### WORK TO BE COMPLETED
Report how many lines below contain the word "Maker". Write only that number.

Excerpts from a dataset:
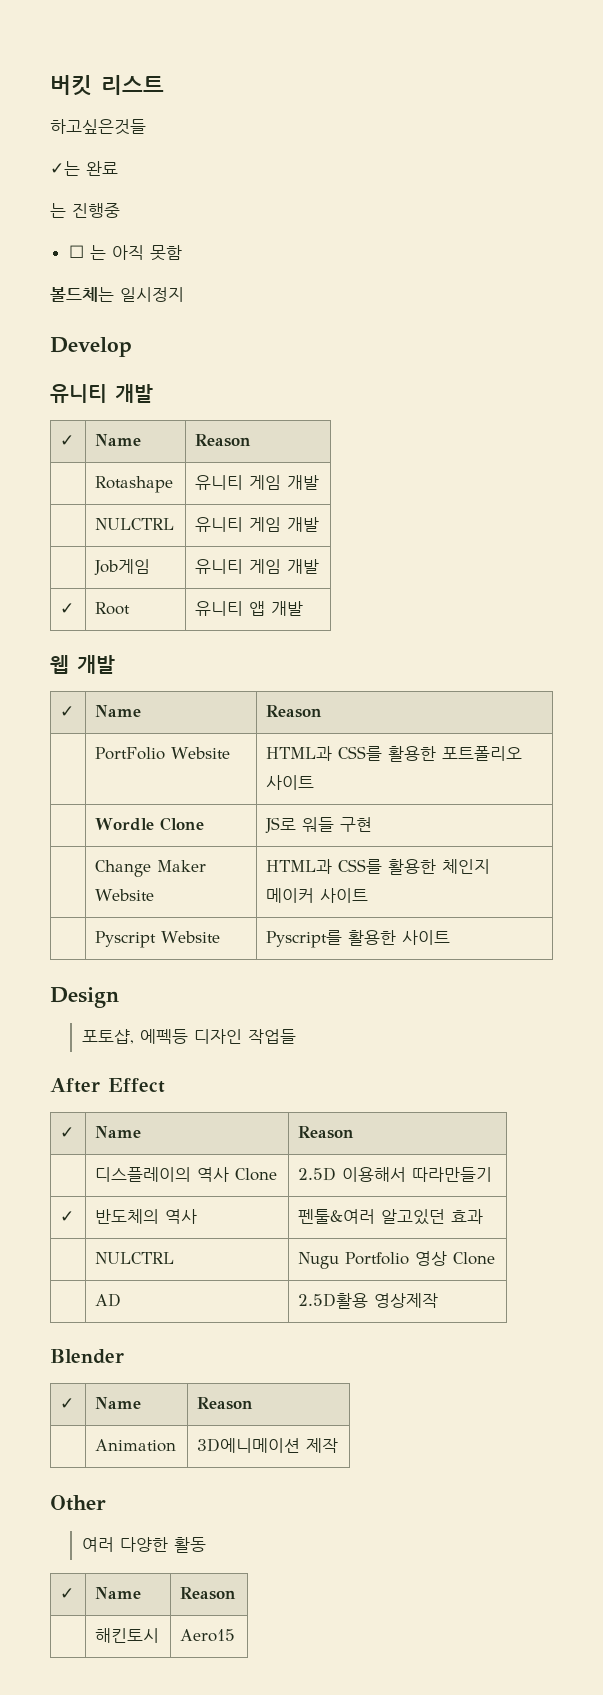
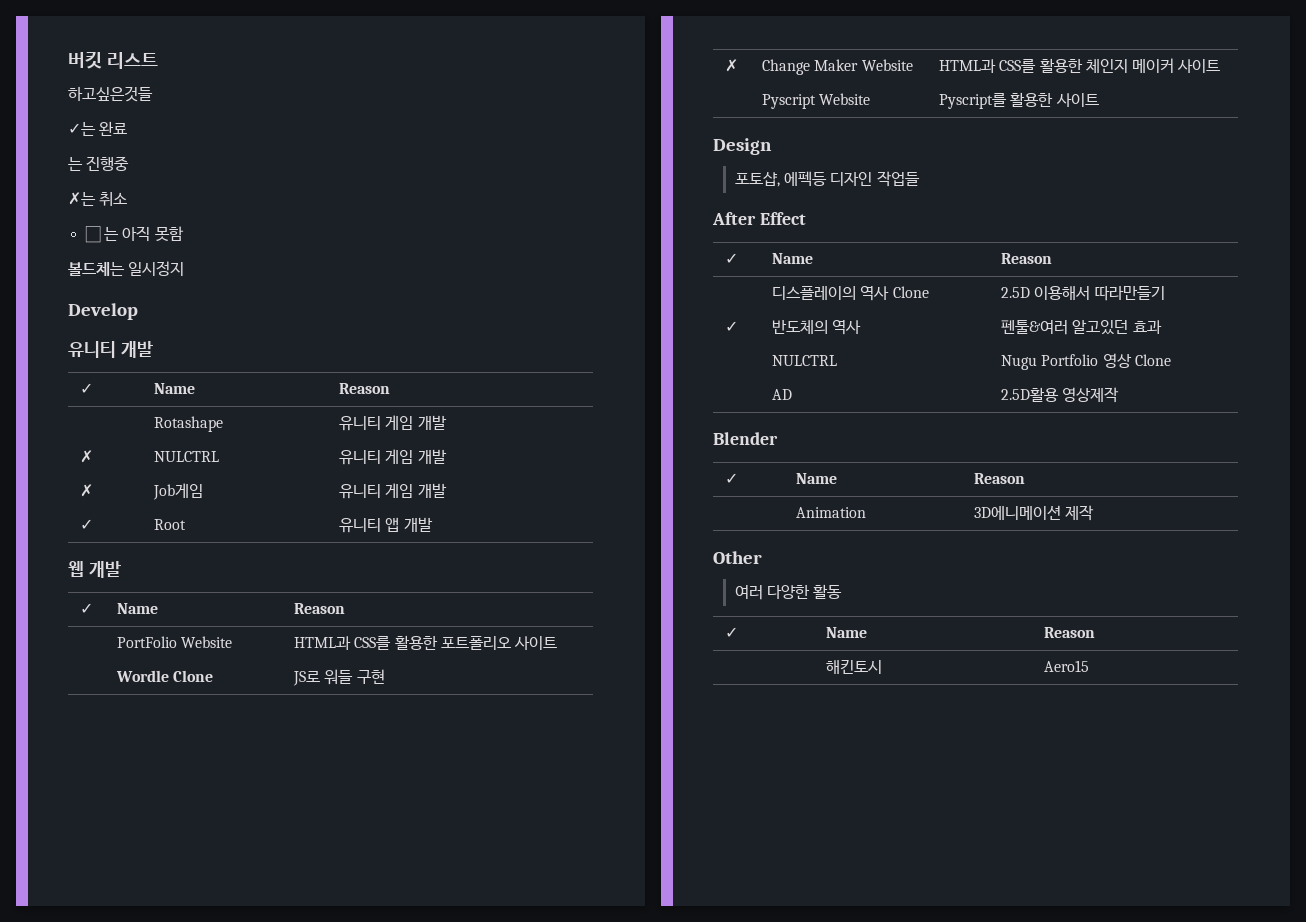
+ ✗는 취소
- | NULCTRL | 유니티 게임 개발
+ ✗ | NULCTRL | 유니티 게임 개발
- | Job게임 | 유니티 게임 개발
+ ✗ | Job게임 | 유니티 게임 개발
- | Change Maker Website | HTML과 CSS를 활용한 체인지 메이커 사이트
+ ✗ | Change Maker Website | HTML과 CSS를 활용한 체인지 메이커 사이트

### SOLUTION BELOW
2